A pesca como liberdade

Mesmo com as muitas dificuldades relatadas devido aos diversos conflitos ambientais vivenciados na RESEX pelas comunidades, por outro lado existem comunidades que vivenciam grandes conquistas da Reserva e que também merecem ser mencionadas.

Puxim da Praia

Apesar do isolamento da comunidade, que só é acessada via fluvial conforme as marés, a Associação de Moradores, Agricultores e Pescadores de Puxim da praia, conquistou a partir dão apoio da AMEX na candidatura para o edital Bahia Produtiva do governo estadual, um projeto que visa a construção de uma fábrica de óleo de coco, na comunidade, valorizando a prática tradicional de extração de coco, gerando empregos e renda para a comunidade e aproveitando ao máximo os diversos produtos gerados a partir do cultivo do coco.

Pedra de Una

Associação dos Pescadores e Marisqueiras de Pedras de Una

A Comunidade de Pedra de Una está acessível a partir da BA-001, e localiza-se a aproximadamente a 25 km de Canavieiras, sendo a comunidade mais ao norte abrangida pela RESEX. Já fora da área da Reserva Extrativista, a comunidade vive principalmente do que extrai dentro da RESEX. O Aratu é a atividade pesqueira feminina principal, além da pesca nos rios, geralmente masculina. Por estar fora da RESEX, a comunidade de Pedras de Una está menos submetida a conflitos ambientais, já que os interesses financeiros de empresários não são confrontados por regulações ambientais que os impeçam. Com uma população bastante empobrecida, a Associação de Pescadores e Marisqueiras de Pedras de Una conquistou neste ano, com o apoio da AMEX através do edital Bahia produtiva, a verba para a construção de uma fábrica de gelo na comunidade, gerando empregos e renda, além de distribuir dentro da RESEX um produto de alta demanda para pescadores(as) e marisqueiras. A fábrica de gelo de Una retrata bem o estilo de atuação da AMEX e suas Associações, a partir da autonomia, essas instituições lutam por melhores condições de vida para todos os beneficiários da RESEX.

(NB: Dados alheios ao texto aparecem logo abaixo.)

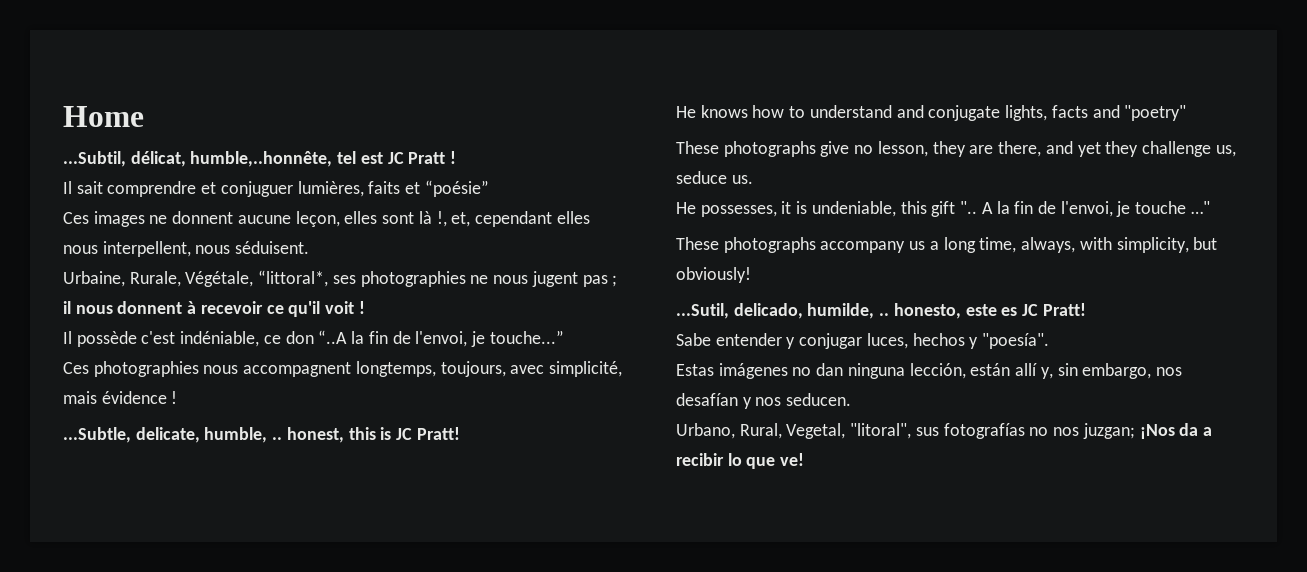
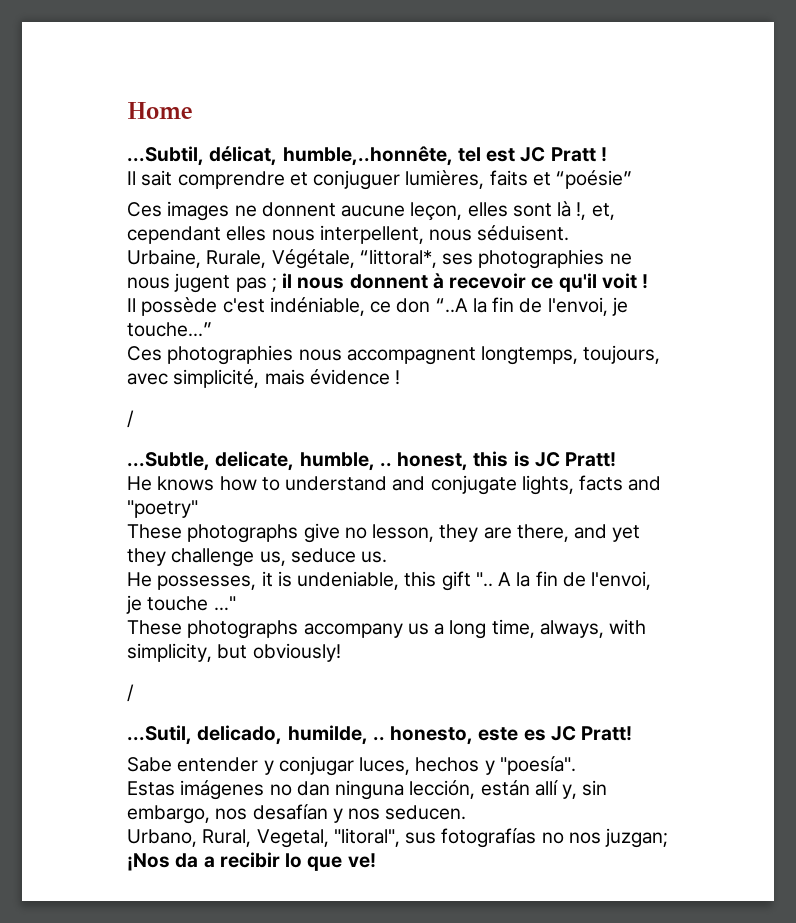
  Ces photographies nous accompagnent longtemps, toujours, avec simplicité, mais évidence !
+ /
  These photographs accompany us a long time, always, with simplicity, but obviously!
+ /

Fábrica de Gelo de Pedra de Una

Curva do Leão

A comunidade de Curva do Leão é acessível pela BA-001 e está a aproximadamente 14 km de Canavieiras. Voltada principalmente à captura do Guaiamum, Curva do Leão desfruta do benefício conquistado pela RESEX de Canavieiras de ser  o primeiro lugar no Brasil a conquistar a licença para a captura do guaiamum, já que comprovou-se que na região o animal não está em risco de extinção. Dado que é anualmente reafirmado com o Programa de monitoramento do Guaiamum desenvolvido pelo ICMBio em parceria com os pescadores e pescadoras da comunidade. O programa de monitoramento do Guaiamum, consiste em delimitar uma área de 100m2 e registrar todas as tocas do guaiamum, e seus tamanhos. Essa medição, comprova a não extinção da espécie e permite a sua captura através do Plano de Gestão Local (PGL) do Guaiamum na RESEX de Canavieiras.